Nel 1823 Righetti pubblicò un’opera significativa, Cenni di una donna già cantante sopra il maestro Rossini. È un’appassionata apologia di Rossini, che rintuzza un articolo pubblicato da Stendhal (con lo pseudonimo di Alceste) in The Paris Monthly Review of British and Continental literature, I, gennaio 1822, pp. 90-105 (Righetti vide la traduzione, un po’ raccorciata e censurata, apparsa nell’Appendice critico-letteraria al n. 152 della Gazzetta di Milano, 1° giugno 1822, pp. 859-862). Difendendo la musica di Rossini, e confutando le tante invenzioni e falsità, la cantante difende un po’ anche se stessa dalle insolenze stendhaliane. Che una donna s’impegnasse in una tal polemica era cosa insolita, e l’autrice ne era consapevole: «In Italia una donna che componga pel pubblico, è cosa strana. Mi renderò io adunque coraggiosa nel silenzio di tutte, e parlerò di cose sulle quali tutte le italiane Donne s’interesseranno: voglio dire di Rossini, e della sua Musica» (p. 3). Oggi i Cenni importano soprattutto come documento rossiniano, in particolare per comprendere la genesi e la prima del Barbiere di Siviglia: Righetti sostiene, tra l’altro, che l’opera fu pensata con il Conte d’Almaviva gran protagonista («Il poeta Ferretti fu incaricato di comporre un libro pel Teatro Argentina, la cui parte principale fosse pel tenore Garzìa», p. 30); e che «Rossini non scrisse a Paesiello, come si suppone, avendo in mente che uno stesso argomento possa essere trattato con successo da diversi artisti» (p. 31).
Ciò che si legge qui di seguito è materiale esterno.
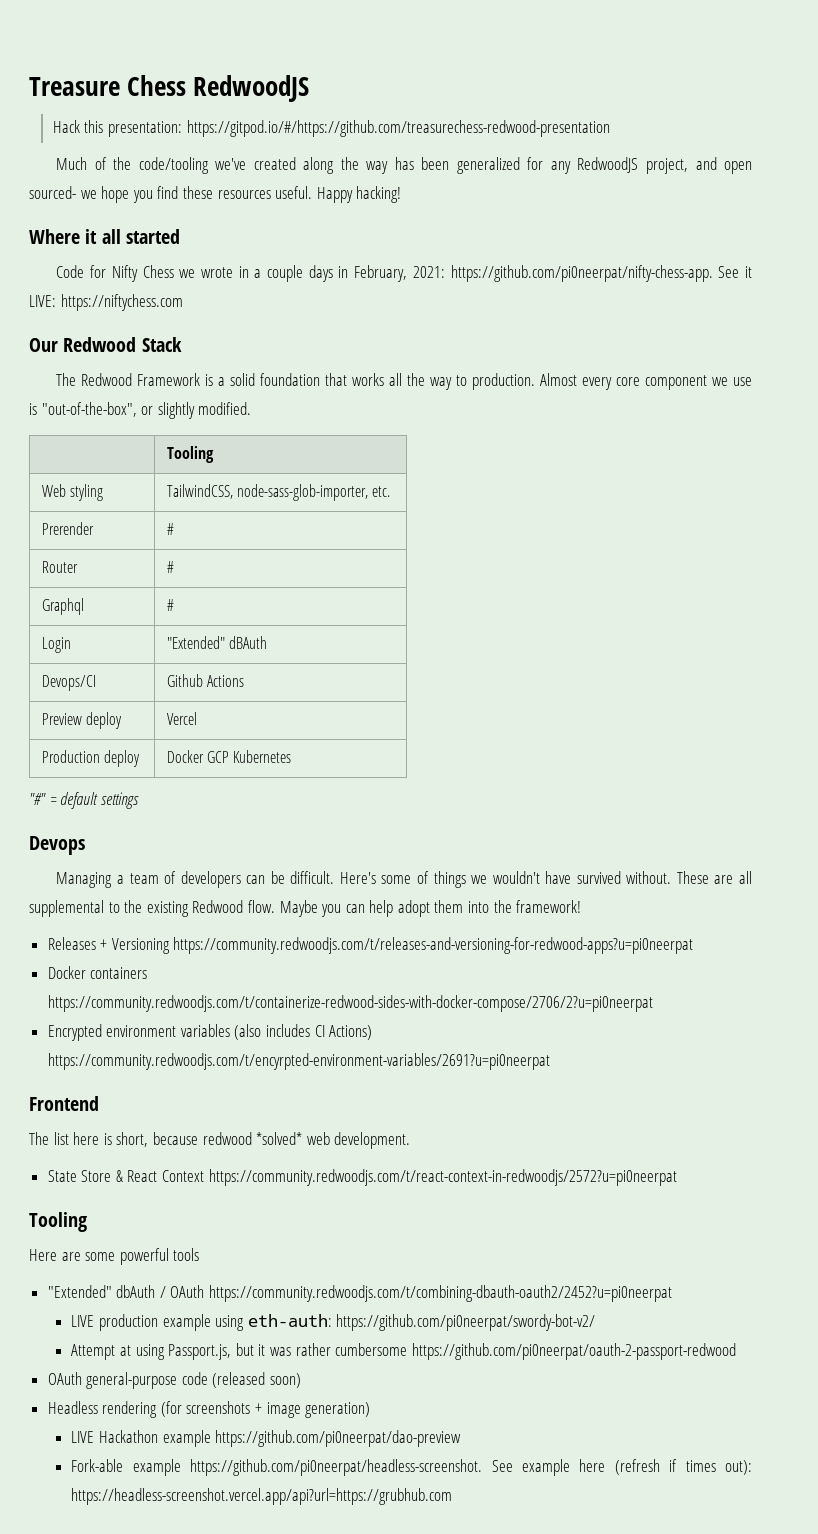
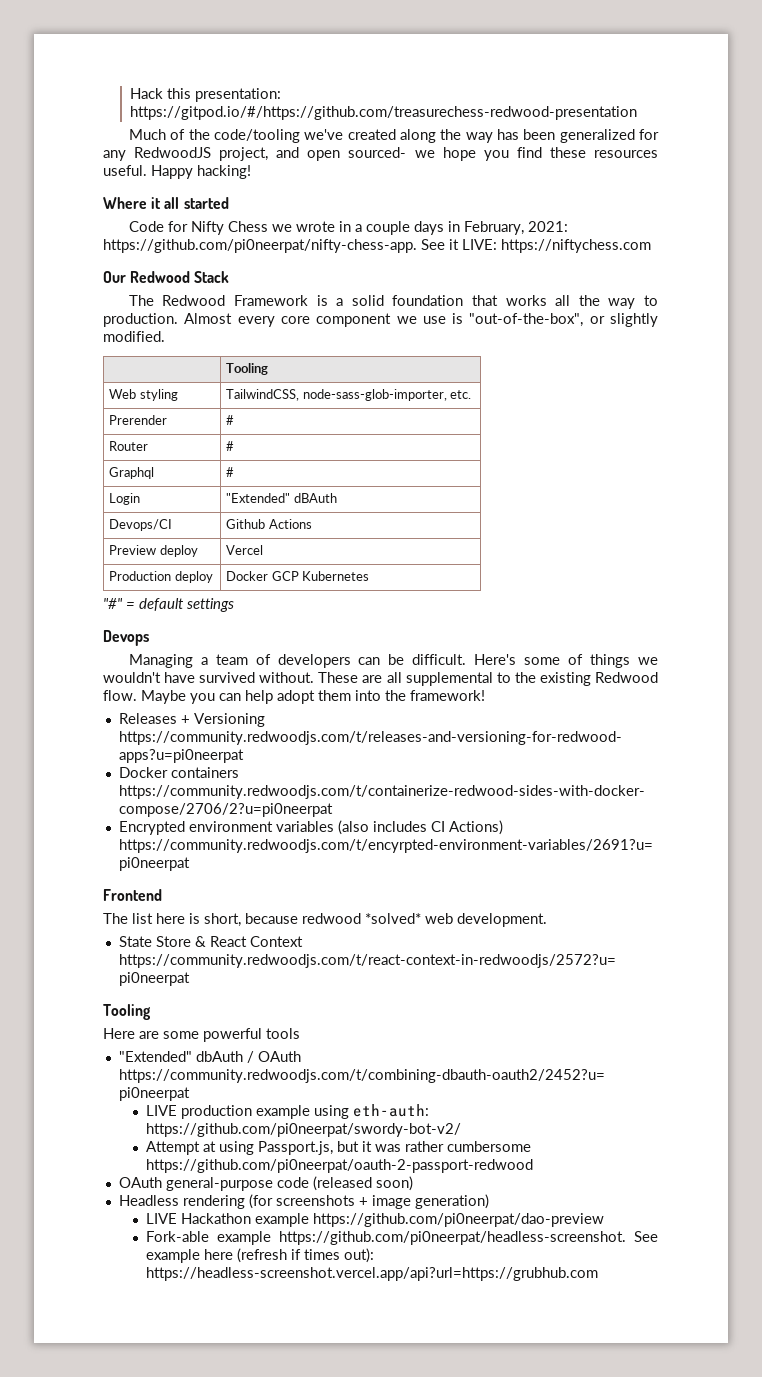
- Treasure Chess RedwoodJS

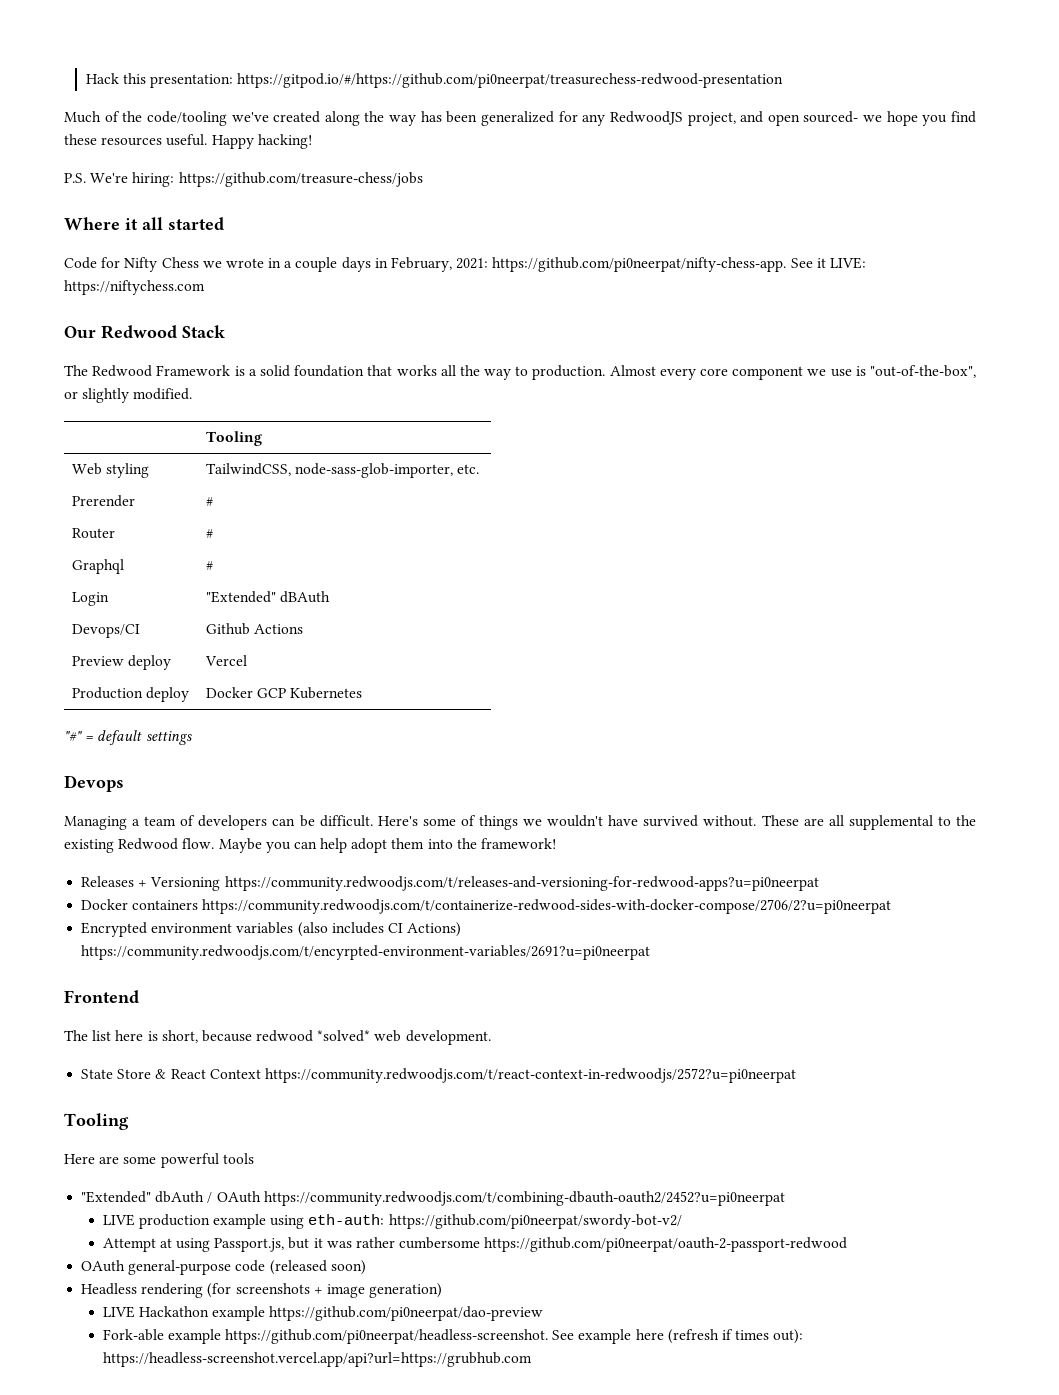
- Hack this presentation: https://gitpod.io/#/https://github.com/treasurechess-redwood-presentation
+ Hack this presentation: https://gitpod.io/#/https://github.com/pi0neerpat/treasurechess-redwood-presentation
+ P.S. We're hiring: https://github.com/treasure-chess/jobs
Fonti e Bibl.: [G. Righetti Giorgi], Cenni di una donna già cantante sopra il maestro Rossini, in risposta a ciò che ne scrisse nella state dell’anno 1822 il giornalista inglese in Parigi e fu riportato in una gazzetta di Milano dello stesso anno, Bologna 1823; O. Trebbi, Una cantante bolognese amica di Gioacchino Rossini, in La Strenna delle Colonie scolastiche bolognesi, XXX (1927), pp. 81-97; L. Spohr, Lebenserinnerungen, a cura di F. Göthel, I, Tutzing 1968, p. 278; La vita musicale europea del 1800. Archivio musicale genovese, a cura di L. Gamberini, I, Genova 1979, ad ind.; G. Appolonia, Le voci di Rossini, Torino 1992, pp. 195-201; G. Rossini, Lettere e documenti, a cura di B. Cagli - S. Ragni, I e IIIa, Pesaro 1992 e 2004, ad ind.; J. Ferretti, Alcune pagine della mia vita. Delle vicende della poesia melodrammatica in Roma. Memoria seconda, a cura di F.P. Russo, in Recercare, VIII (1996), pp. 157-194; G. Rossini, La Cenerentola, ossia La bontà in trionfo, a cura di A. Zedda, Pesaro 1998; M. Tosti-Croce, Rossini nelle “Lebenserinnerungen” di Spohr, in Bollettino del Centro rossiniano di studi, XXXVIII (1998), pp. 77-79; P. Fabbri, Una ‘compilation’ per la Righetti Giorgi: sulla fortuna di “Ginevra di Scozia”, con un inedito rossiniano, in Attorno al palcoscenico. La musica a Trieste fra Sette e Ottocento e l’inaugurazione del Teatro Nuovo (1810), a cura di M. Girardi - P. Da Col, Sala Bolognese 2001, pp. 95-123; S. Lamacchia, Il vero Figaro o sia il falso factotum. Riesame del “Barbiere” di Rossini, Torino 2008, ad ind.; G. Rossini, Il barbiere di Siviglia, ed. critica a cura di P.B. Brauner, Kassel 2008; Id., Il barbiere di Siviglia, ed. critica a cura di A. Zedda, Milano-Pesaro 2009; M.C. Mazzi - L. Rabiti, I Giorgi, una famiglia “rossiniana”, in Bollettino del Centro rossiniano di studi, LII (2012), pp. 5-27.